Information provided below:

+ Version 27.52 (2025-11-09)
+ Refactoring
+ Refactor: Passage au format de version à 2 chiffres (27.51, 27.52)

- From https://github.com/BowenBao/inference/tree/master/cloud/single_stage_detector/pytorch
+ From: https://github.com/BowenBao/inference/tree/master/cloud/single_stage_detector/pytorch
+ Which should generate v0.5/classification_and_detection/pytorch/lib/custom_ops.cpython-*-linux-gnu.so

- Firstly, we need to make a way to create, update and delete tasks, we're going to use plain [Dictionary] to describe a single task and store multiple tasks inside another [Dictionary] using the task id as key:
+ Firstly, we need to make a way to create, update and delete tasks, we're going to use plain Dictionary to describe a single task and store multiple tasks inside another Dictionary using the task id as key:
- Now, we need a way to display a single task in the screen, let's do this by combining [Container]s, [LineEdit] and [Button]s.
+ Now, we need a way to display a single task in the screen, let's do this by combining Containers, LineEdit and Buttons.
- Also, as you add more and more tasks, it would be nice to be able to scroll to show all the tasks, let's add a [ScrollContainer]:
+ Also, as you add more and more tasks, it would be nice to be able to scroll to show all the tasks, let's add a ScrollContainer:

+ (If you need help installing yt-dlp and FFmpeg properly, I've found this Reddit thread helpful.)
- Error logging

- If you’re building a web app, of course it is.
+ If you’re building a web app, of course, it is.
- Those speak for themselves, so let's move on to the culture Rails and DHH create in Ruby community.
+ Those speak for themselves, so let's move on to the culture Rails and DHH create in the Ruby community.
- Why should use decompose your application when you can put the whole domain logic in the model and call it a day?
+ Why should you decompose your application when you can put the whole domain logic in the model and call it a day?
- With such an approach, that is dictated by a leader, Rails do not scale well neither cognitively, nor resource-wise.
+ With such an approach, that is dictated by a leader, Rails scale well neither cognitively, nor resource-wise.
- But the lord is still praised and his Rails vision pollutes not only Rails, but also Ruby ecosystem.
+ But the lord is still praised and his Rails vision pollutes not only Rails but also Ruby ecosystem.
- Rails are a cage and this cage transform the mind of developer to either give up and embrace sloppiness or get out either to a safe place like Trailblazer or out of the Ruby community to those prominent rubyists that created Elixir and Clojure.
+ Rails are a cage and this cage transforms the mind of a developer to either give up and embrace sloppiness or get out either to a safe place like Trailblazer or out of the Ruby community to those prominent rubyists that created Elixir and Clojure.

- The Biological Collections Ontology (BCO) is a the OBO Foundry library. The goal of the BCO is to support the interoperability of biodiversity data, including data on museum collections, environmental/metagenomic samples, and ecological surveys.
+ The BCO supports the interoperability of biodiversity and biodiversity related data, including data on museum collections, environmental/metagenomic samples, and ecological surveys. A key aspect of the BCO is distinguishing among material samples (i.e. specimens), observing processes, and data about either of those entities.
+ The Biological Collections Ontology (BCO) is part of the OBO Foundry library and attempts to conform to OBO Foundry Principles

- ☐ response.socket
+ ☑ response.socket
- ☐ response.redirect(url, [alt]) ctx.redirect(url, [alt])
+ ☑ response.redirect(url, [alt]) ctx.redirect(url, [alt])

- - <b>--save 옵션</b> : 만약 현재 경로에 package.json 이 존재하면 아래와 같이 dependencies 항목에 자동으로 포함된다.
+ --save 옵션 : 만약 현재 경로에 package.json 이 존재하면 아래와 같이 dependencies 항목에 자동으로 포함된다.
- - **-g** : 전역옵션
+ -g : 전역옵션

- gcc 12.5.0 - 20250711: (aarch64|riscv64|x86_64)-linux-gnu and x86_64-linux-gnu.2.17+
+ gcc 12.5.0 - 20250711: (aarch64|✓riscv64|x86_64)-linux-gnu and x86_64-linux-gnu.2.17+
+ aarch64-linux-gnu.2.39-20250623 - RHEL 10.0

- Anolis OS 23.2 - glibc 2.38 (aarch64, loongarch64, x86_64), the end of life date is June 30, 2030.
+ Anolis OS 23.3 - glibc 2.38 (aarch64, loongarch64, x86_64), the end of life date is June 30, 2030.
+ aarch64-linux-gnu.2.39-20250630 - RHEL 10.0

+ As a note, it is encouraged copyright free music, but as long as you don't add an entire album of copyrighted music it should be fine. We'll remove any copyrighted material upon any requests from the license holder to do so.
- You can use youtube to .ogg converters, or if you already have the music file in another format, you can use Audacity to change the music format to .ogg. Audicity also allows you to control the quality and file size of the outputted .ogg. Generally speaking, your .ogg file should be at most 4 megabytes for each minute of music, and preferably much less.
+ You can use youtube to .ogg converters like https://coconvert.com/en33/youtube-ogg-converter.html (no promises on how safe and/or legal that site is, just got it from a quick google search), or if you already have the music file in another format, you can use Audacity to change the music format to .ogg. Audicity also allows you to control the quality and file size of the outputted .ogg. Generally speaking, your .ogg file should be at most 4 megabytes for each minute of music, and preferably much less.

End of Information provided.

_Instructions for the task_.
In the listing above, find the line containing "chiffres (27.51, 27.52)" and the line containing "Which should generate", then repeat those two lines and everything between them exactly.

_Solution to this problem_.
+ Refactor: Passage au format de version à 2 chiffres (27.51, 27.52)

- From https://github.com/BowenBao/inference/tree/master/cloud/single_stage_detector/pytorch
+ From: https://github.com/BowenBao/inference/tree/master/cloud/single_stage_detector/pytorch
+ Which should generate v0.5/classification_and_detection/pytorch/lib/custom_ops.cpython-*-linux-gnu.so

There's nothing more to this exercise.